Everything hinges on this storm. I can’t go anywhere in it without becoming lost.

He finished picking apart the carcass, careful to cut away from the deer to avoid pushing the fur into the meat with his knife. The fire crackled merrily and spouted sparks into the cold air. Above it the tenderloins of the doe sizzled. The vaporizing juices of the meat set his stomach rumbling. He ate his fill of venison that night as he buffed the steel of his hatchet against his whetstone.

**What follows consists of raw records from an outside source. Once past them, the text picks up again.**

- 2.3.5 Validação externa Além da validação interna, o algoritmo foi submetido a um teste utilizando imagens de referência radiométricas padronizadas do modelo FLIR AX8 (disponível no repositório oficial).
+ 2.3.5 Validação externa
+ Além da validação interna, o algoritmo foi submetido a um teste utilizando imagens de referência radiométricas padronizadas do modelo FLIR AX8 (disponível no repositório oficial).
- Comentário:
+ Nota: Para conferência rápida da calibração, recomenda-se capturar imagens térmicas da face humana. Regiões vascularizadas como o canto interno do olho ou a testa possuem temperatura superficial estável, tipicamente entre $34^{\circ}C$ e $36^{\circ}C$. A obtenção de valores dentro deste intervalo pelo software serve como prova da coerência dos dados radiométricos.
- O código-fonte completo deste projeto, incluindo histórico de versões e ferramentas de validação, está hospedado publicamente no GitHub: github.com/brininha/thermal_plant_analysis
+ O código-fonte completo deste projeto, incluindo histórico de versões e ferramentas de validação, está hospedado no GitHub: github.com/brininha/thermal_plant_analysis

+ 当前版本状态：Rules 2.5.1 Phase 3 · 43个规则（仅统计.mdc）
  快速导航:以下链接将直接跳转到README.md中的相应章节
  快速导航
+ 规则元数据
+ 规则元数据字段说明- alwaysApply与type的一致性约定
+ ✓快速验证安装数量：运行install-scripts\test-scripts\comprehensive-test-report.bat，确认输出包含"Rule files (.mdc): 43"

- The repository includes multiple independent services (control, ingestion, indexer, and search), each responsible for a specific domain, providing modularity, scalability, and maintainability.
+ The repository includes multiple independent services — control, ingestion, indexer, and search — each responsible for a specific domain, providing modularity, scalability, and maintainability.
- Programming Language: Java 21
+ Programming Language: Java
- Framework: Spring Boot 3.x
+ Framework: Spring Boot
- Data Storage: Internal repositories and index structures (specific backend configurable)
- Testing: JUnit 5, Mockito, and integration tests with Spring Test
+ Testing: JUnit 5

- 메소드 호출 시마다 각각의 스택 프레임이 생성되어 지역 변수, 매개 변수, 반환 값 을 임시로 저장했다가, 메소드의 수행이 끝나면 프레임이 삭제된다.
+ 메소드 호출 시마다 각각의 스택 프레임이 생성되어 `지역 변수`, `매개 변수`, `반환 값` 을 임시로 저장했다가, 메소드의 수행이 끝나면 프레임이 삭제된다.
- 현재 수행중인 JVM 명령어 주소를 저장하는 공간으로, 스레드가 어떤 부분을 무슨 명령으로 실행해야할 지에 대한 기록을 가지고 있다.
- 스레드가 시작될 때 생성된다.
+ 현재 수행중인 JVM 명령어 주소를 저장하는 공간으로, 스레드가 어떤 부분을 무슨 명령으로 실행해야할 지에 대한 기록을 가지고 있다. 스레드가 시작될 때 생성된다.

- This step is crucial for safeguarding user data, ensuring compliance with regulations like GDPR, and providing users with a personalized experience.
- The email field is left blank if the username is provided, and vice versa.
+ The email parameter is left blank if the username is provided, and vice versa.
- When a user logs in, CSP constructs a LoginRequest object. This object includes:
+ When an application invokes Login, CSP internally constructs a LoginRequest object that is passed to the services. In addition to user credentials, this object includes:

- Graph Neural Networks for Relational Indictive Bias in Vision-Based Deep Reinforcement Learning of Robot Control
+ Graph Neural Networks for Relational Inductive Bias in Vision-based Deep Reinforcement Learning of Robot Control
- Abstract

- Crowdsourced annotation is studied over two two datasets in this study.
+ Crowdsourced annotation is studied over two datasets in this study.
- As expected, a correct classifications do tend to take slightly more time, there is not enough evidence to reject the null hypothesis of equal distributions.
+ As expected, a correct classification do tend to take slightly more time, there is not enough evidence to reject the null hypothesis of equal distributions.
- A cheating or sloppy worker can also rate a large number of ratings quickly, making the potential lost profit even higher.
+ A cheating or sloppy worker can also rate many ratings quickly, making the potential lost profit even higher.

          The lightning ceased in the dead of night, leaving only the steady drumming of rainfall in its wake. Some of the animals huddled in their dens, nests, and burrows while the nocturnal beasts snooped through the undergrowth in complete darkness. The scruffy man lay huddled next to the fire under the partially-collapsed roof. His pack was tucked under his head as he breathed in a slow rhythm, deep in sleep.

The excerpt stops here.